When we create new components in Svelte, we will usually want them to do certain things when users interact with them - for example, hover over them, or click on them. Svelte allows for all the events you’d typically find in vanilla Javascript. For more on Javascript events, click here.

Let’s start with a basic example. The component below is taken from my article on creating Svelte components, and creates a simple counter:

<script> // we write export let to say that this is a property // that means we can change it later! let x = 0; const addToCounter = function() { ++x; } </script> <button id="counter">{x}</button>

Every time the user clicks on the button, we want addToCounter to fire, which will increase x by 1, and display it within the button itself. To do that, we add an event. Here is the event we’ll need to add for when the user clicks the button:

<button id="counter" on:click={addToCounter}>{x}</button>

We use {} in Svelte to indicate the value of this property is Javascript. Any valid Javascript event can be used in the place of click. For example, the below will increase the counter any time the mouse moves over the button:

<button id="counter" on:mouseover={addToCounter}>{x}</button>

Similarly you can use other Javascript events, like click, scroll, hover, mouseup, pointerup, pointerdown, mousedown, etc. These are just examples - but any Javascript event you want to use can be used.

Accessing Event Data in your Svelte Events

Sometimes, we want to access e or event data when a user interacts with our component. The event object carries a lot of useful information about the event fired. To do that, we simply need to change our handler into a function.

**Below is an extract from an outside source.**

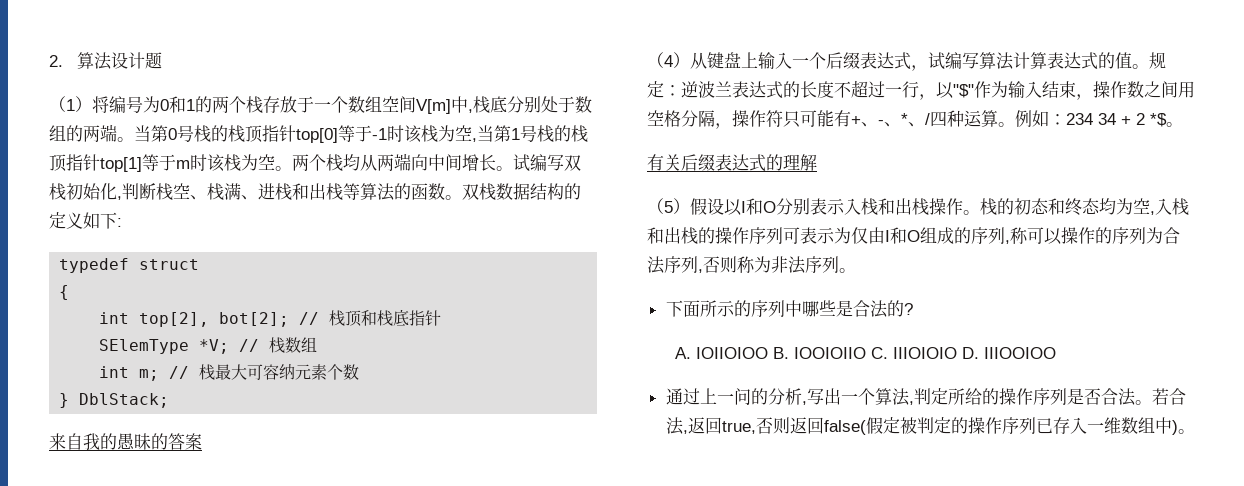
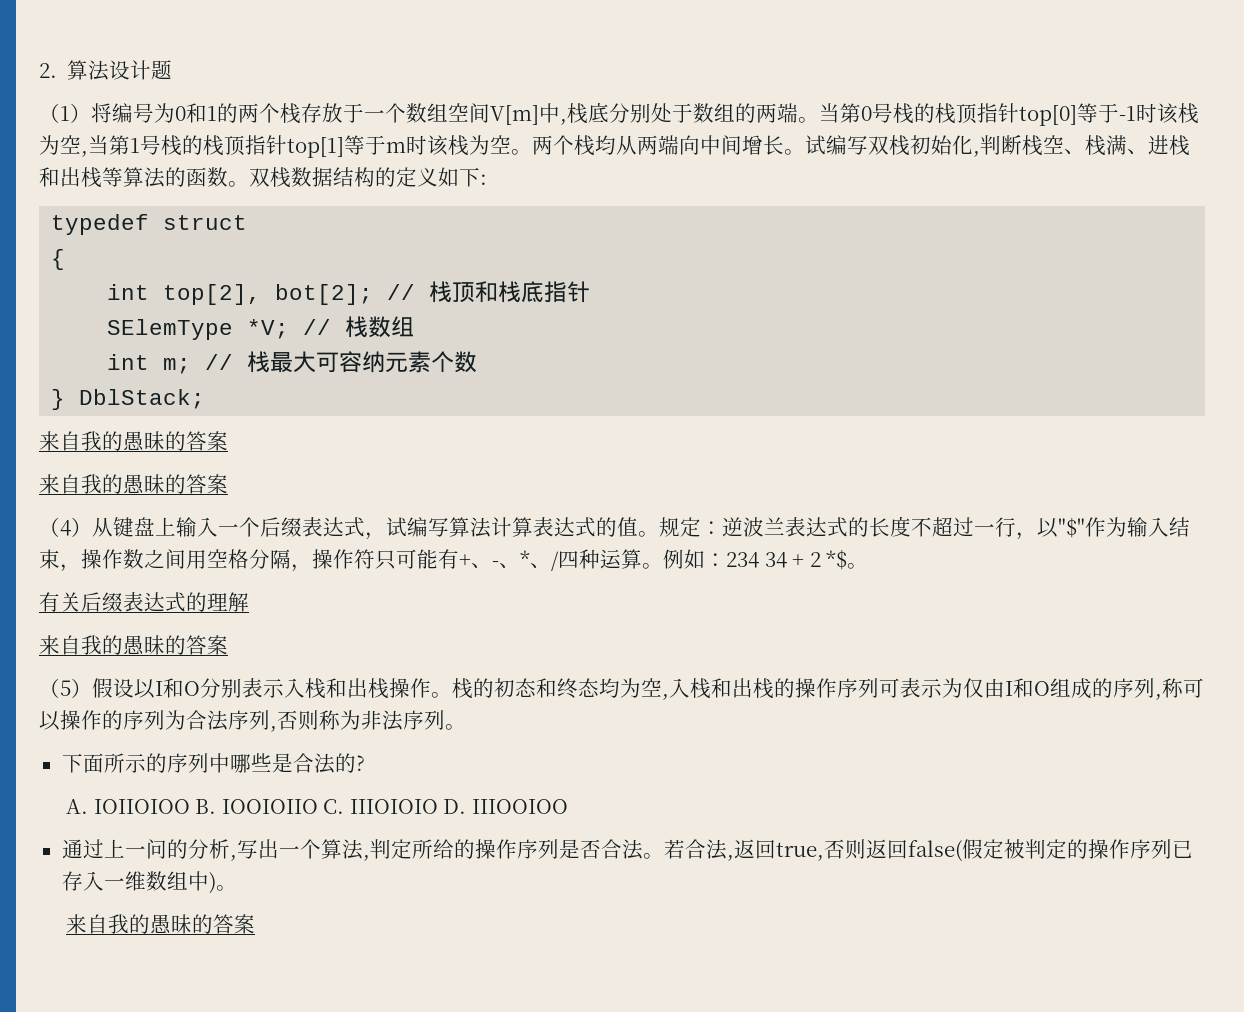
(202, 441) none -> [39,474,228,494] // 来自我的愚昧的答案
(817, 162) none -> [39,635,228,655] // 来自我的愚昧的答案
(1195, 431) none -> [66,914,256,934] // 来自我的愚昧的答案

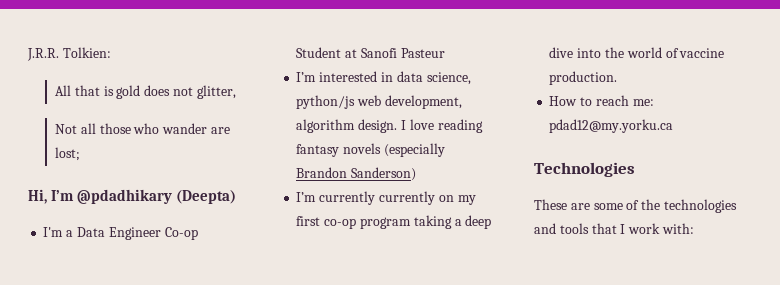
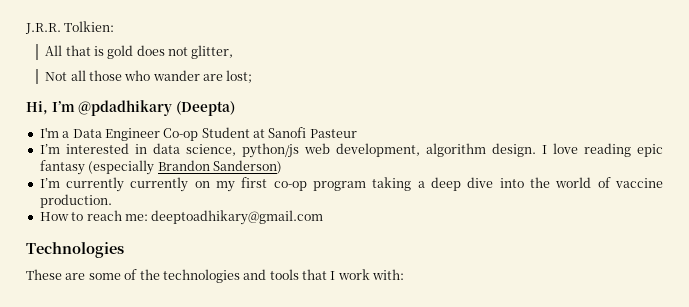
[296,143,382,157] fantasy novels -> [636,144,663,157] [39,160,85,175] epic fantasy
[549,119,674,133] pdad12@my.yorku.ca -> [151,210,324,225] deeptoadhikary@gmail.com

For example, lets retrieve the click position of the button, and display that to the user this time.

<script> // we write export let to say that this is a property // that means we can change it later! let x = 0; let click = [0, 0] const addToCounter = function(e) { click[0] = e.clientX; click[1] = e.clientY; ++x; } </script> <button id="counter" on:click={(e) => { addToCounter(e) }}> Clicked {x} times, last at {click[0]}, {click[1]} </button>

Here, we store e.clientX and e.clientY in a variable, and display that to the user any time the button is clicked. For those that don’t know, e.clientX and e.clientY both refer to an aspect of the position of the cursor when the event was fired. Svelte is naturally reactive, so the button will update automatically with the latest data, whenever it is clicked.

Svelte Event forwarding

Event forwarding is whenever a user triggers an event on a child component, which we want to handle in the parent component. It is essentially saying that this component can have a specific event, but it is not handled here. Looking at our prior example, we can setup event forwarding first by setting the events that can be forward on the child component. Let’s say we create a component in a file called Comp.svelte which looks like the one below. One button is clickable, while the other is not.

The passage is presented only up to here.